What to do:
Return, unchanged and with no pictures, the lines below from the very first through the one that contains "[72,602,177,612] ssid=SPEED-K9 ->".

Raw data:
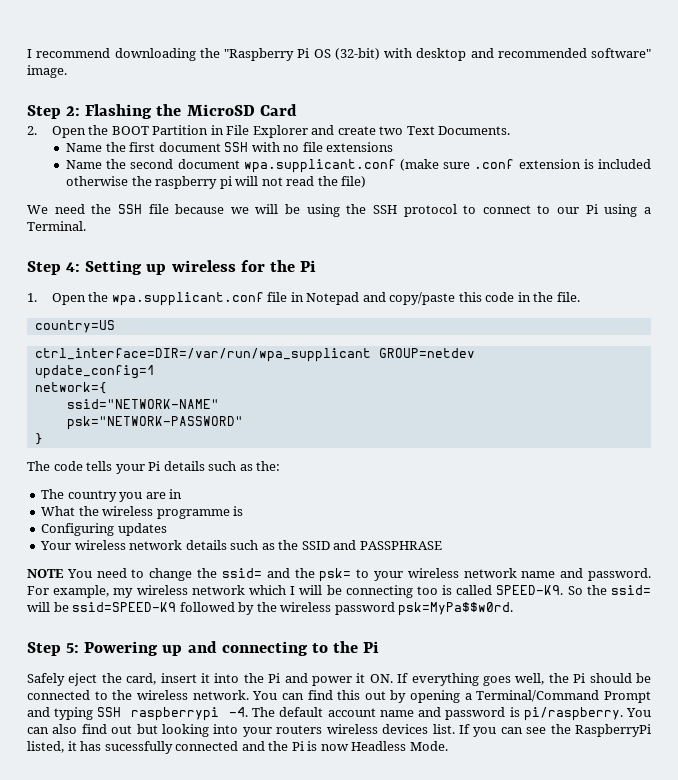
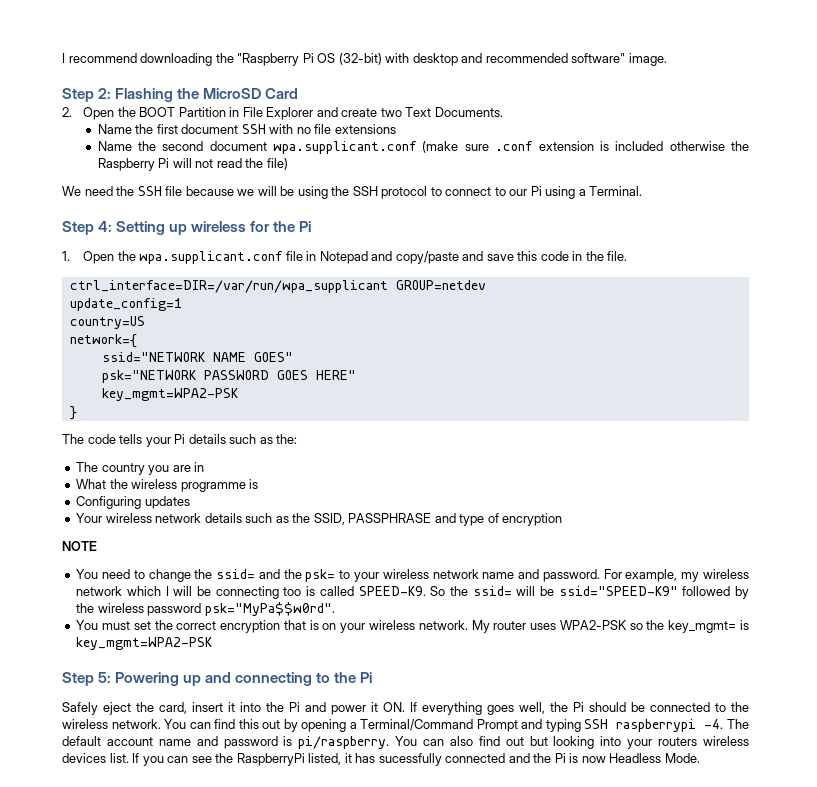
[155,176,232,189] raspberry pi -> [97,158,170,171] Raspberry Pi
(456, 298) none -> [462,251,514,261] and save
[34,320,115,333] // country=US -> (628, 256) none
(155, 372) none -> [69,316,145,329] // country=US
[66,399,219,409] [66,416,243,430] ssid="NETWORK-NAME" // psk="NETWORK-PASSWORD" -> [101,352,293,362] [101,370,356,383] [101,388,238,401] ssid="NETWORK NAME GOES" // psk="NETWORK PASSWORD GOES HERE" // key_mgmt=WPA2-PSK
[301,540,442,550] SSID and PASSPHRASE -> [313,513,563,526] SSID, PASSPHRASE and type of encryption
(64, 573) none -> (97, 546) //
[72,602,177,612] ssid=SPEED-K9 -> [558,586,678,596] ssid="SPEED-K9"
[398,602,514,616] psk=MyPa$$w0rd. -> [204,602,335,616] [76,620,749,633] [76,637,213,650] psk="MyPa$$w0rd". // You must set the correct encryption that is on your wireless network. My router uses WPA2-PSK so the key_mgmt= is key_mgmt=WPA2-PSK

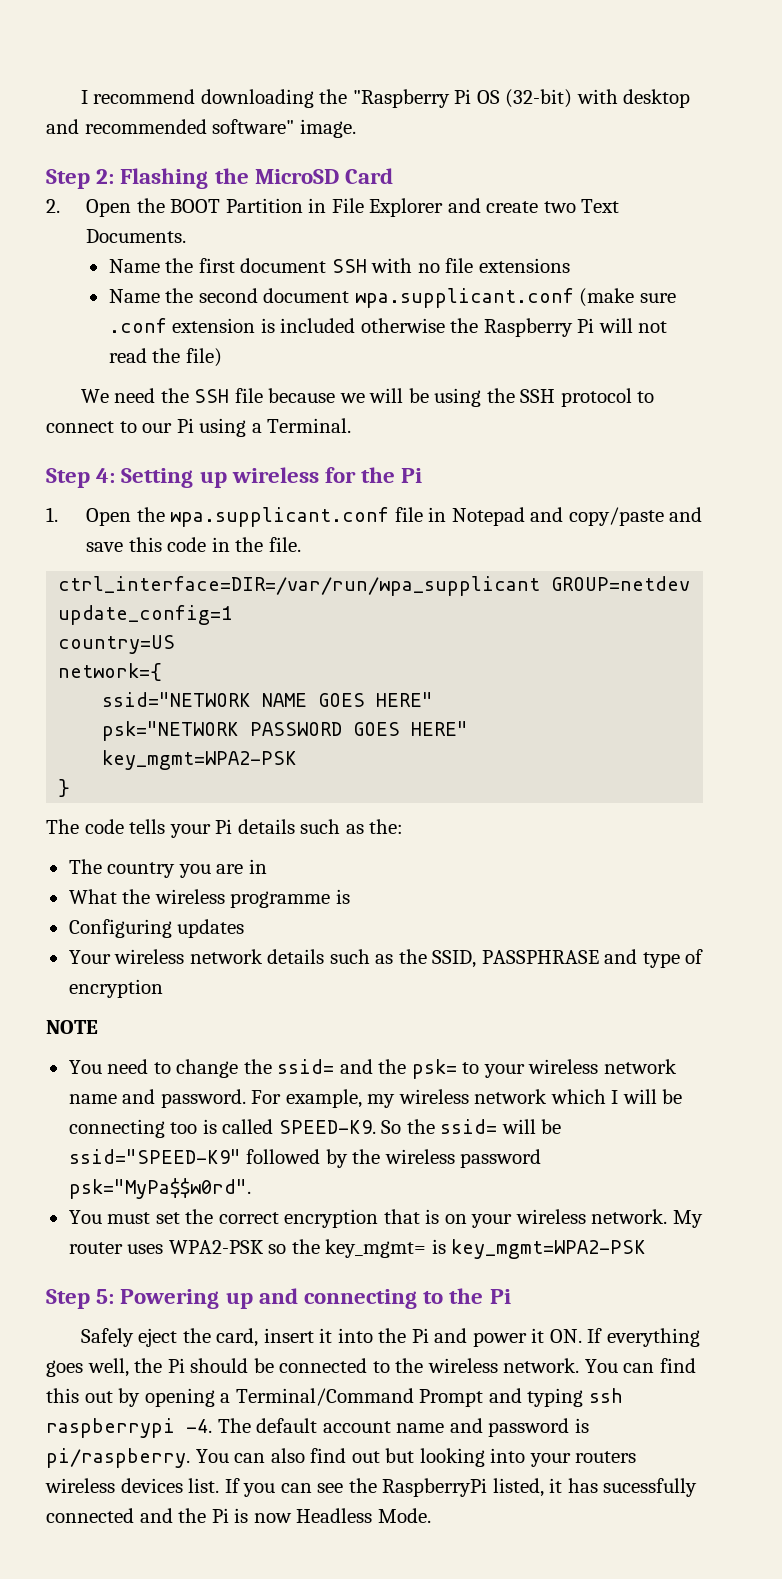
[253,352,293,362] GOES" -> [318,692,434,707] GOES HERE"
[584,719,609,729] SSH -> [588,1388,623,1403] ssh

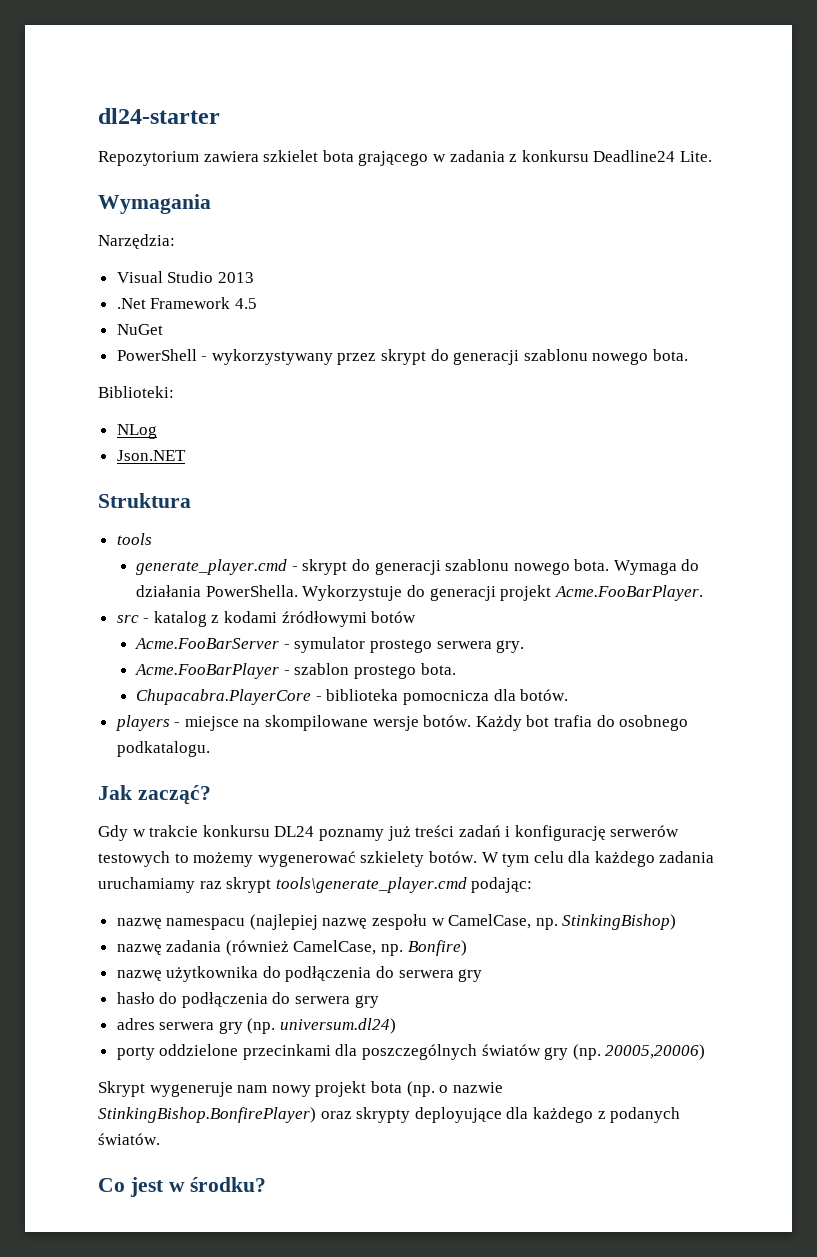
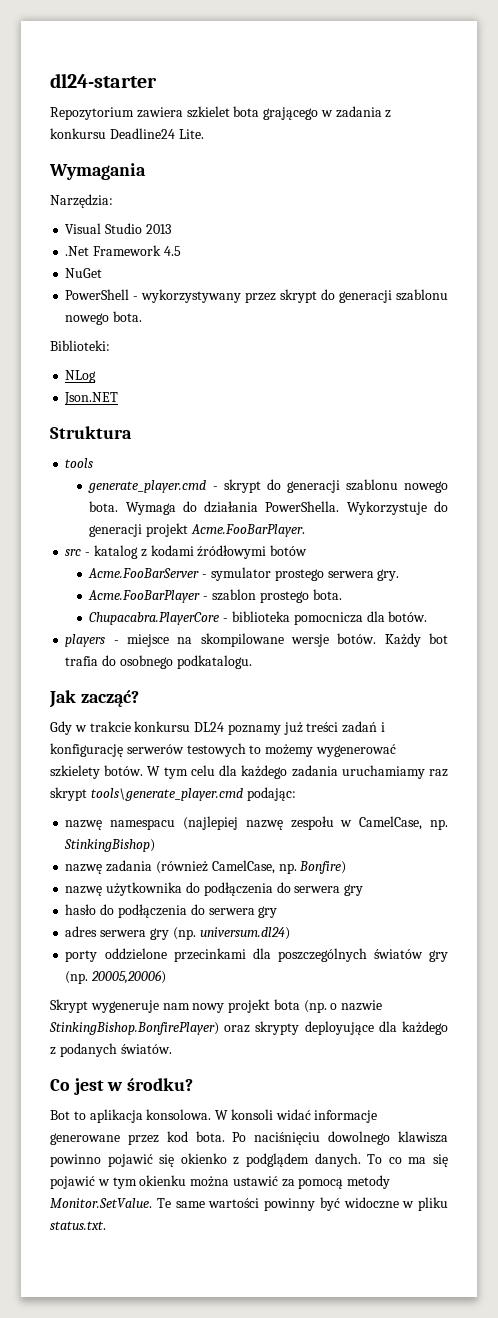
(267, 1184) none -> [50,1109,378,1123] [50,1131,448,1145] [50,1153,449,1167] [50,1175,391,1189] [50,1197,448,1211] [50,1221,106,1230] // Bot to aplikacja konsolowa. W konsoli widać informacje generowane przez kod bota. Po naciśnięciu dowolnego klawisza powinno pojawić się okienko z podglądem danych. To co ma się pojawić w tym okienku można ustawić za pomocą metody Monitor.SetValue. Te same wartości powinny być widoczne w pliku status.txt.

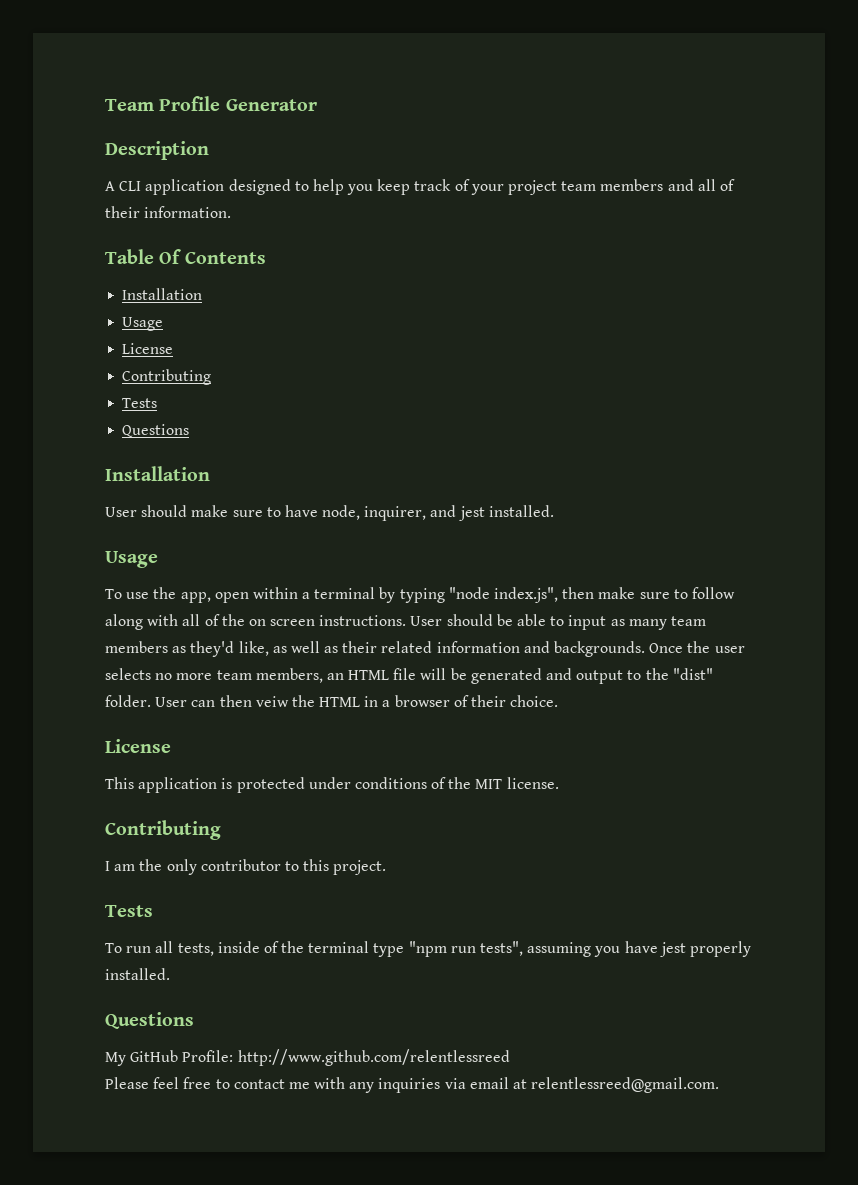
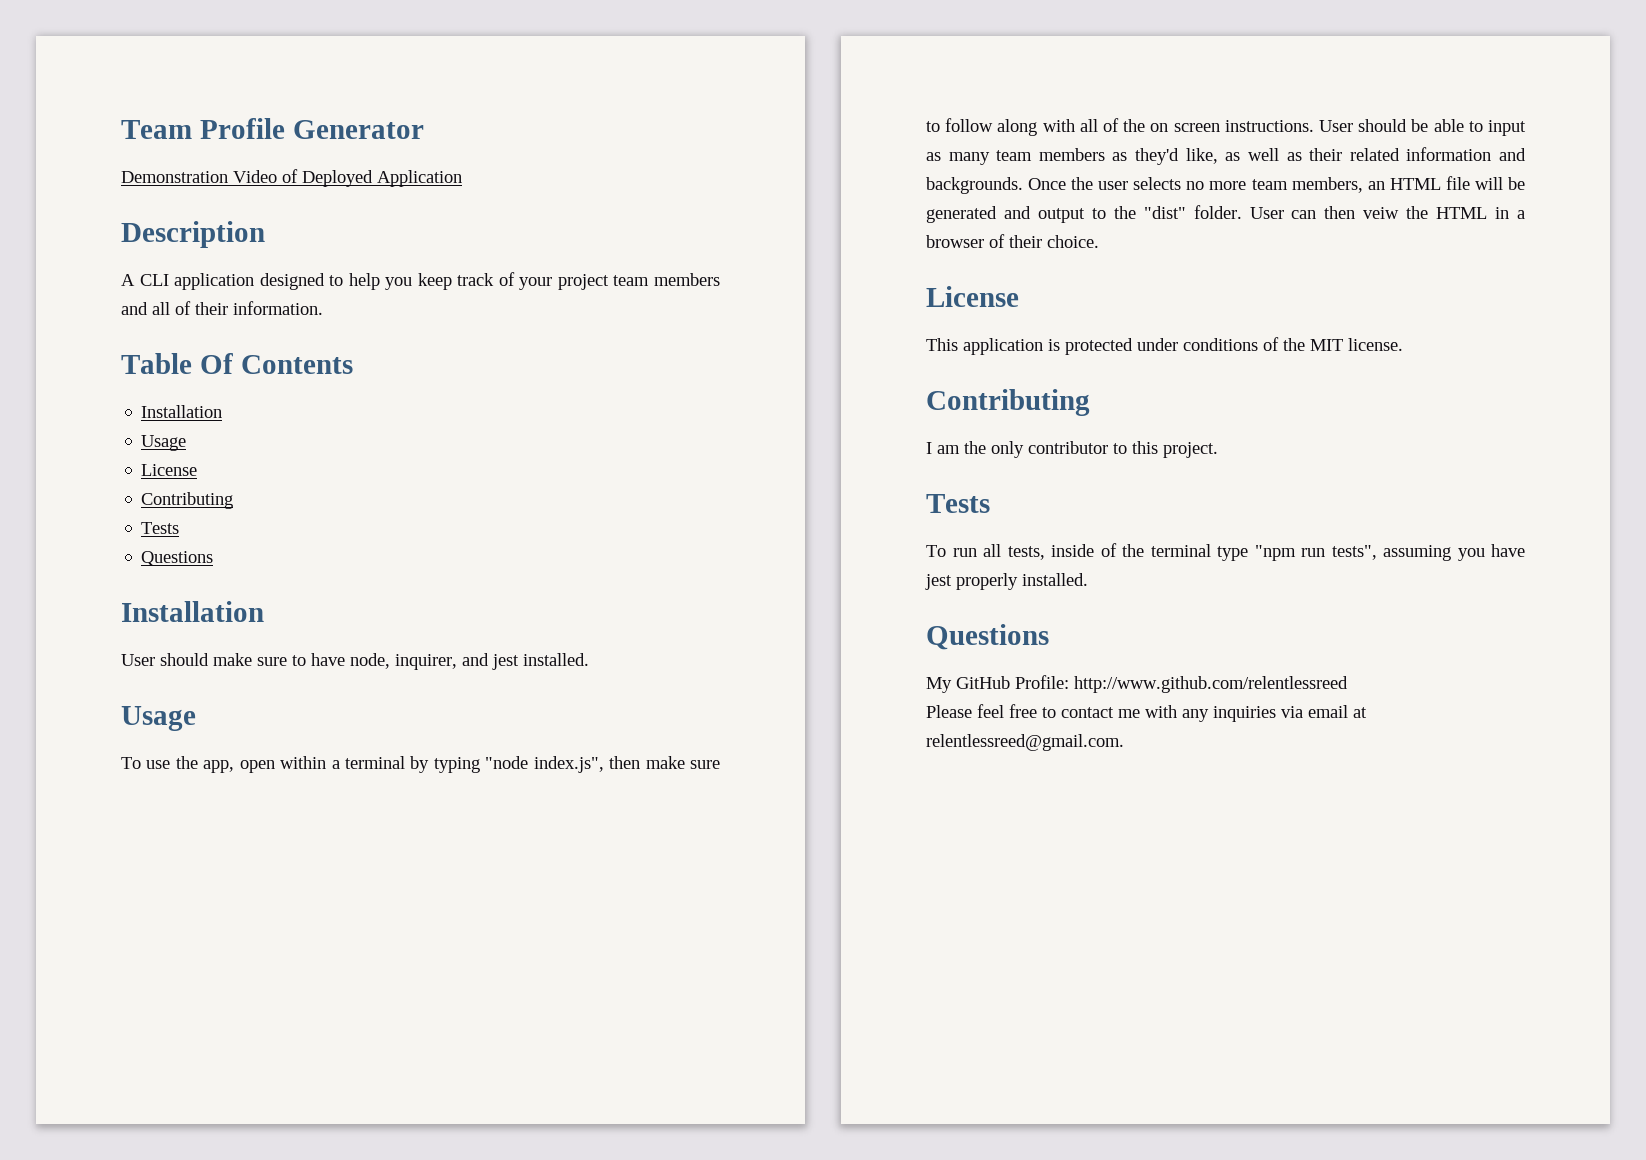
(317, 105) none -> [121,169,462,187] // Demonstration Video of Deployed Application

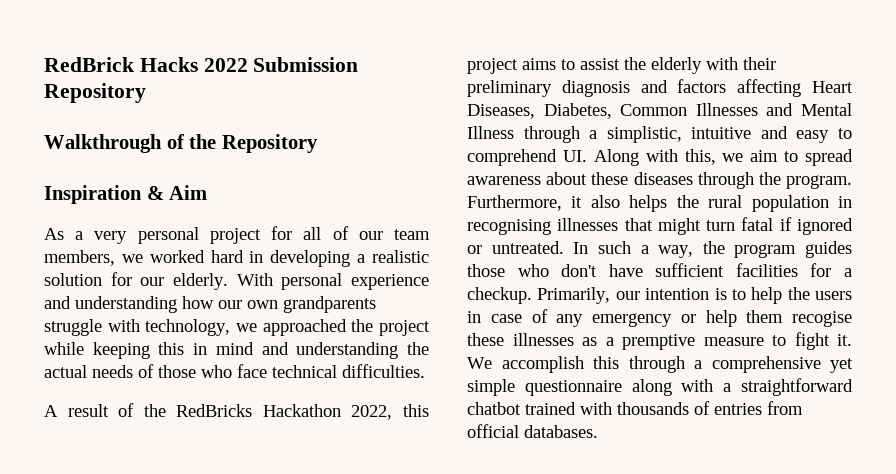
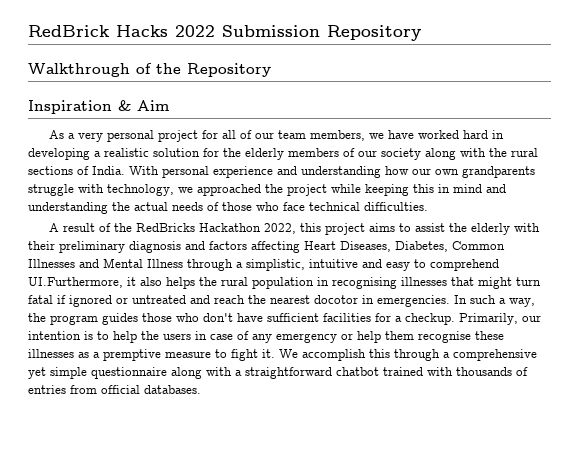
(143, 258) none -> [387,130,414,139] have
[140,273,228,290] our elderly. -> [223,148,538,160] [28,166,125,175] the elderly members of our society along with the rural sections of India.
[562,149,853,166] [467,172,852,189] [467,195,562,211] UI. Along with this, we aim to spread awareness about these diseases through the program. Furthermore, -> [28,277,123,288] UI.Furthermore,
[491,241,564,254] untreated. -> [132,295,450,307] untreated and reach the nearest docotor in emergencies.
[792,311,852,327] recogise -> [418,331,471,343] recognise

Output for this exercise:
[155,176,232,189] raspberry pi -> [97,158,170,171] Raspberry Pi
(456, 298) none -> [462,251,514,261] and save
[34,320,115,333] // country=US -> (628, 256) none
(155, 372) none -> [69,316,145,329] // country=US
[66,399,219,409] [66,416,243,430] ssid="NETWORK-NAME" // psk="NETWORK-PASSWORD" -> [101,352,293,362] [101,370,356,383] [101,388,238,401] ssid="NETWORK NAME GOES" // psk="NETWORK PASSWORD GOES HERE" // key_mgmt=WPA2-PSK
[301,540,442,550] SSID and PASSPHRASE -> [313,513,563,526] SSID, PASSPHRASE and type of encryption
(64, 573) none -> (97, 546) //
[72,602,177,612] ssid=SPEED-K9 -> [558,586,678,596] ssid="SPEED-K9"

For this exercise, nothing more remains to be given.